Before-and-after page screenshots
__________

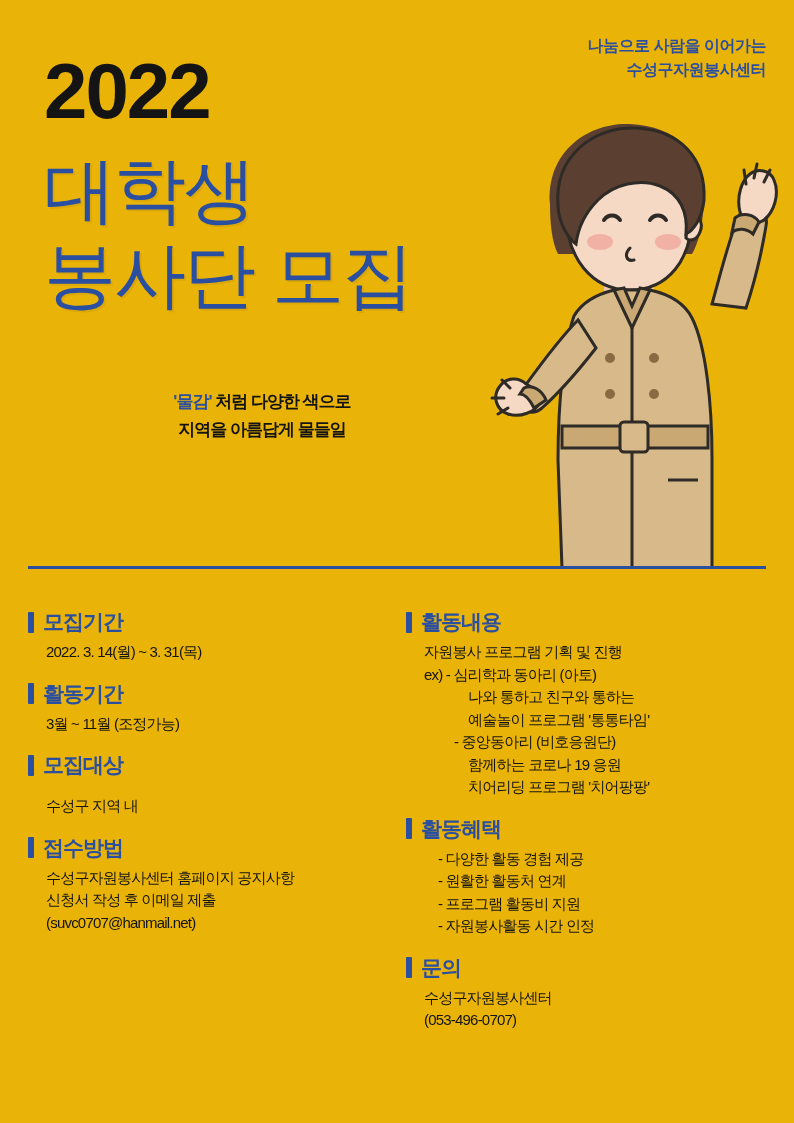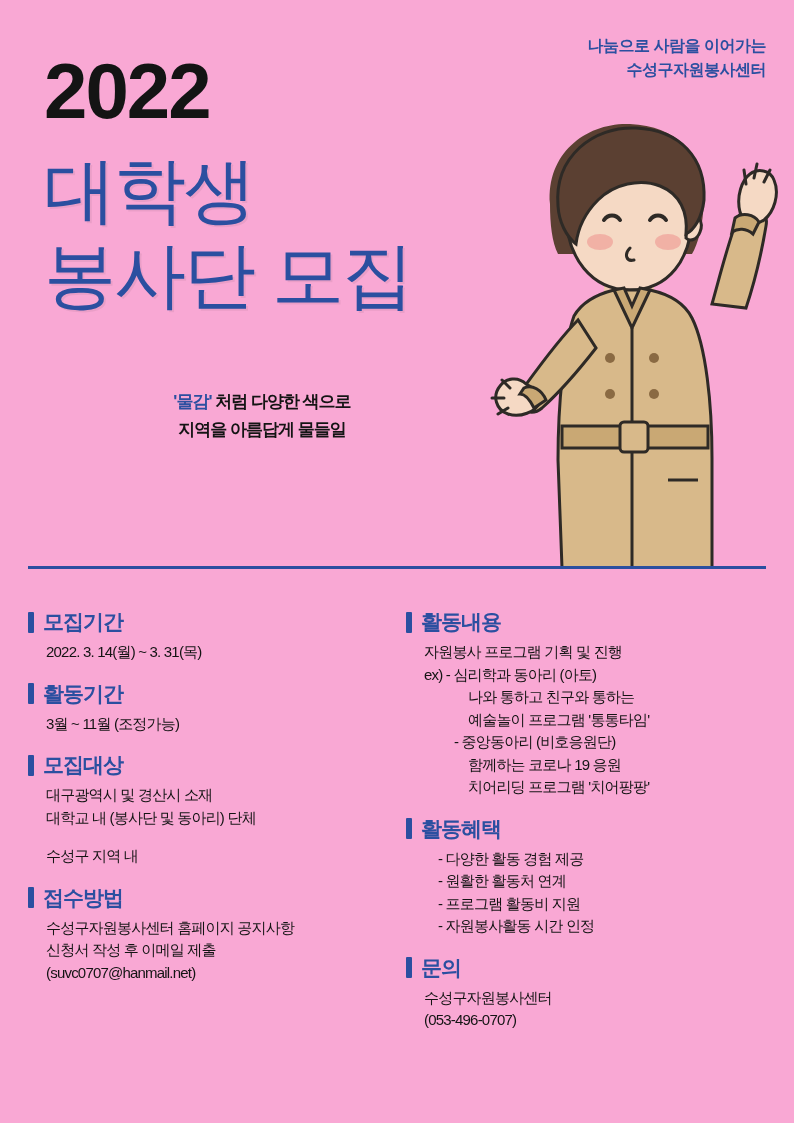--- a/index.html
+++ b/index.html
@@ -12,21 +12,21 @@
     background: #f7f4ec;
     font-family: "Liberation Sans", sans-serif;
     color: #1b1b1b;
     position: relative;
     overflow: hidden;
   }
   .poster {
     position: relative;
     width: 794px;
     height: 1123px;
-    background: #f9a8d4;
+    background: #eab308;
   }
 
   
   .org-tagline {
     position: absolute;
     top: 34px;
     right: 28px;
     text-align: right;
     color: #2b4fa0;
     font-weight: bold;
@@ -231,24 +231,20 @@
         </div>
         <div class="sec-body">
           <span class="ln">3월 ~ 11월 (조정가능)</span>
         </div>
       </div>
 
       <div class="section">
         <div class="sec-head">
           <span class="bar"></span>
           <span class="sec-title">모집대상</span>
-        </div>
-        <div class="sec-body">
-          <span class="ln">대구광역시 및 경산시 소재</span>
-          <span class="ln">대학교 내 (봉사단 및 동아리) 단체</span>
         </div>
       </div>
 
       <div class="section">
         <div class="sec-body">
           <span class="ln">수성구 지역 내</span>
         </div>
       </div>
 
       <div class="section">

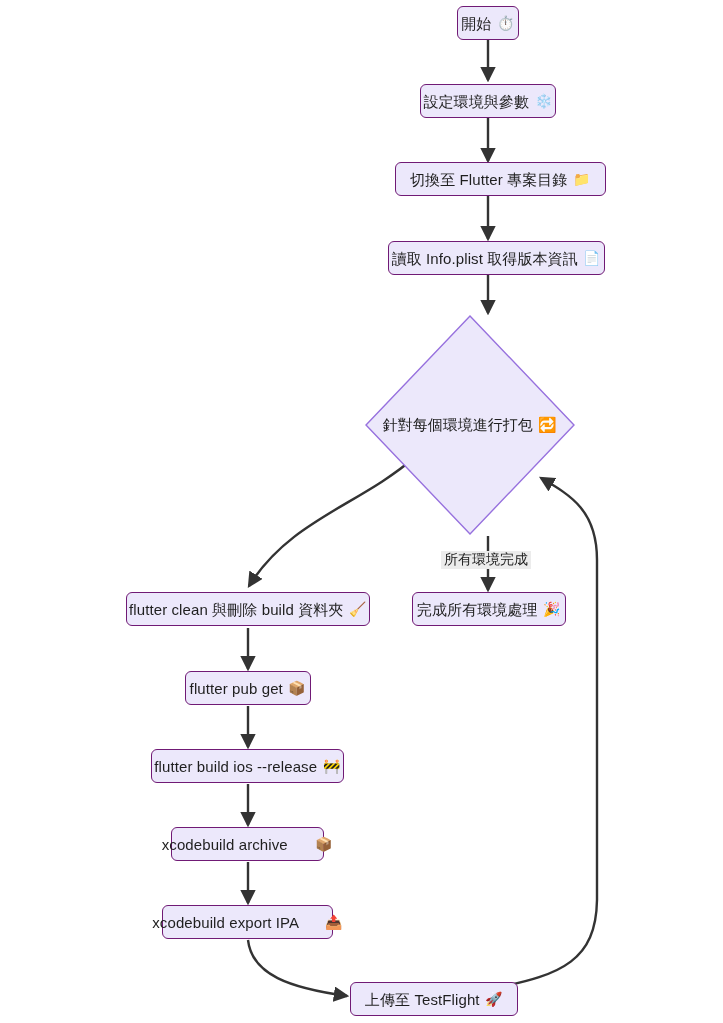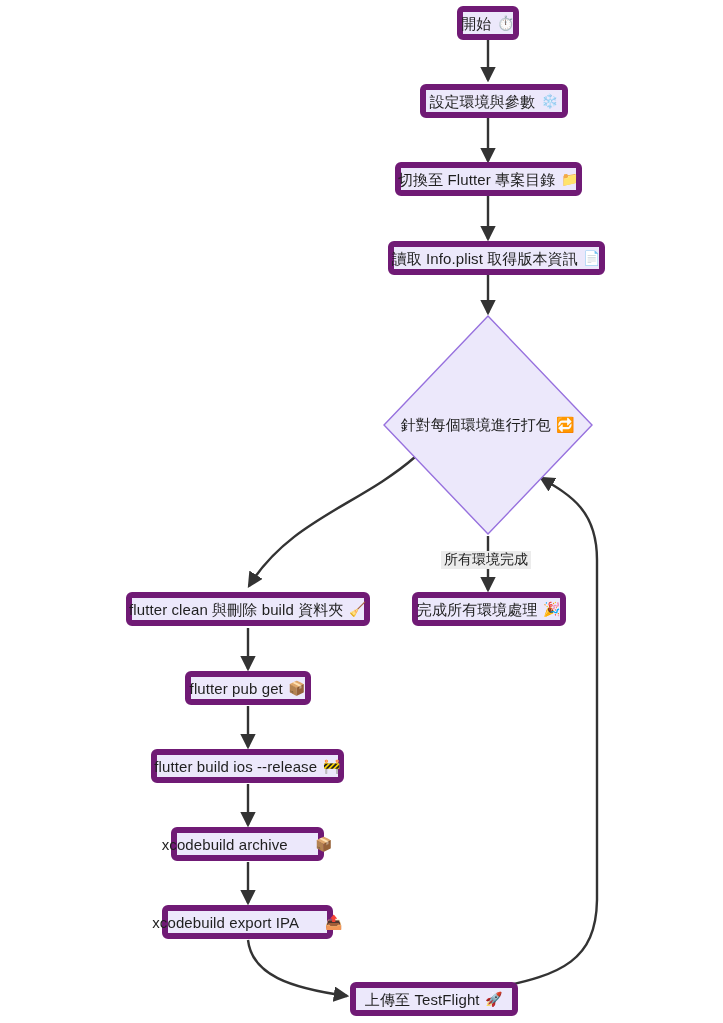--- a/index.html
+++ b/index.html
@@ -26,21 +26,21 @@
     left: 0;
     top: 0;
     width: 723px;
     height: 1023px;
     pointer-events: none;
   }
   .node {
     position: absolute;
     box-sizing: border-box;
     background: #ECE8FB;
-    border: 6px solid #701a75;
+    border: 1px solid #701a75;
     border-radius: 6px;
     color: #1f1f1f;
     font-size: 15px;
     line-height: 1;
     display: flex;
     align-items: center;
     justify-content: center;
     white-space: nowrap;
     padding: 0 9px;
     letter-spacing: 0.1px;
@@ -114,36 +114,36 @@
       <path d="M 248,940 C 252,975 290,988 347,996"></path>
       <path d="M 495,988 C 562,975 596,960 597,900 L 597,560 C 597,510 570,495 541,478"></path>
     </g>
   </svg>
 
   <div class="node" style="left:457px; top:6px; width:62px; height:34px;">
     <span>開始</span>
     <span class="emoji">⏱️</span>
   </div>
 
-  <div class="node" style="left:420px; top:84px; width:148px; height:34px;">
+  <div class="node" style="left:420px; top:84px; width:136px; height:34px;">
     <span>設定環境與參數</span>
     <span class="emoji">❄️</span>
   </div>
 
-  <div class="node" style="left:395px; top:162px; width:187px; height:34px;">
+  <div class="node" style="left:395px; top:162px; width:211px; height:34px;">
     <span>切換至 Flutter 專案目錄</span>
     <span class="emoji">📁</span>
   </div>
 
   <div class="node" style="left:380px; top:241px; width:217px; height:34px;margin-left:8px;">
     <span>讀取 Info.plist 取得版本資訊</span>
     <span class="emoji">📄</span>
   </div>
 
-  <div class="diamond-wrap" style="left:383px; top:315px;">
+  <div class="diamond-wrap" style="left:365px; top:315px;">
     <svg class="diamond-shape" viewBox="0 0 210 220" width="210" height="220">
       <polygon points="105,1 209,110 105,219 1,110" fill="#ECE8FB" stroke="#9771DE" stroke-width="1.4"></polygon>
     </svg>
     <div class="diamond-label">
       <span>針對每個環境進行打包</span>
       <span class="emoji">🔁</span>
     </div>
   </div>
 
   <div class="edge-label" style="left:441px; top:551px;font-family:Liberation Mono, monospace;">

__________

▸ **Activity**
Only the text of the records above is to be reproduced, exactly as given; the pictures are dropped.

▸ **Answer section**
--- a/index.html
+++ b/index.html
@@ -12,21 +12,21 @@
     background: #f7f4ec;
     font-family: "Liberation Sans", sans-serif;
     color: #1b1b1b;
     position: relative;
     overflow: hidden;
   }
   .poster {
     position: relative;
     width: 794px;
     height: 1123px;
-    background: #f9a8d4;
+    background: #eab308;
   }
 
   
   .org-tagline {
     position: absolute;
     top: 34px;
     right: 28px;
     text-align: right;
     color: #2b4fa0;
     font-weight: bold;
@@ -231,24 +231,20 @@
         </div>
         <div class="sec-body">
           <span class="ln">3월 ~ 11월 (조정가능)</span>
         </div>
       </div>
 
       <div class="section">
         <div class="sec-head">
           <span class="bar"></span>
           <span class="sec-title">모집대상</span>
-        </div>
-        <div class="sec-body">
-          <span class="ln">대구광역시 및 경산시 소재</span>
-          <span class="ln">대학교 내 (봉사단 및 동아리) 단체</span>
         </div>
       </div>
 
       <div class="section">
         <div class="sec-body">
           <span class="ln">수성구 지역 내</span>
         </div>
       </div>
 
       <div class="section">

--- a/index.html
+++ b/index.html
@@ -26,21 +26,21 @@
     left: 0;
     top: 0;
     width: 723px;
     height: 1023px;
     pointer-events: none;
   }
   .node {
     position: absolute;
     box-sizing: border-box;
     background: #ECE8FB;
-    border: 6px solid #701a75;
+    border: 1px solid #701a75;
     border-radius: 6px;
     color: #1f1f1f;
     font-size: 15px;
     line-height: 1;
     display: flex;
     align-items: center;
     justify-content: center;
     white-space: nowrap;
     padding: 0 9px;
     letter-spacing: 0.1px;
@@ -114,36 +114,36 @@
       <path d="M 248,940 C 252,975 290,988 347,996"></path>
       <path d="M 495,988 C 562,975 596,960 597,900 L 597,560 C 597,510 570,495 541,478"></path>
     </g>
   </svg>
 
   <div class="node" style="left:457px; top:6px; width:62px; height:34px;">
     <span>開始</span>
     <span class="emoji">⏱️</span>
   </div>
 
-  <div class="node" style="left:420px; top:84px; width:148px; height:34px;">
+  <div class="node" style="left:420px; top:84px; width:136px; height:34px;">
     <span>設定環境與參數</span>
     <span class="emoji">❄️</span>
   </div>
 
-  <div class="node" style="left:395px; top:162px; width:187px; height:34px;">
+  <div class="node" style="left:395px; top:162px; width:211px; height:34px;">
     <span>切換至 Flutter 專案目錄</span>
     <span class="emoji">📁</span>
   </div>
 
   <div class="node" style="left:380px; top:241px; width:217px; height:34px;margin-left:8px;">
     <span>讀取 Info.plist 取得版本資訊</span>
     <span class="emoji">📄</span>
   </div>
 
-  <div class="diamond-wrap" style="left:383px; top:315px;">
+  <div class="diamond-wrap" style="left:365px; top:315px;">
     <svg class="diamond-shape" viewBox="0 0 210 220" width="210" height="220">
       <polygon points="105,1 209,110 105,219 1,110" fill="#ECE8FB" stroke="#9771DE" stroke-width="1.4"></polygon>
     </svg>
     <div class="diamond-label">
       <span>針對每個環境進行打包</span>
       <span class="emoji">🔁</span>
     </div>
   </div>
 
   <div class="edge-label" style="left:441px; top:551px;font-family:Liberation Mono, monospace;">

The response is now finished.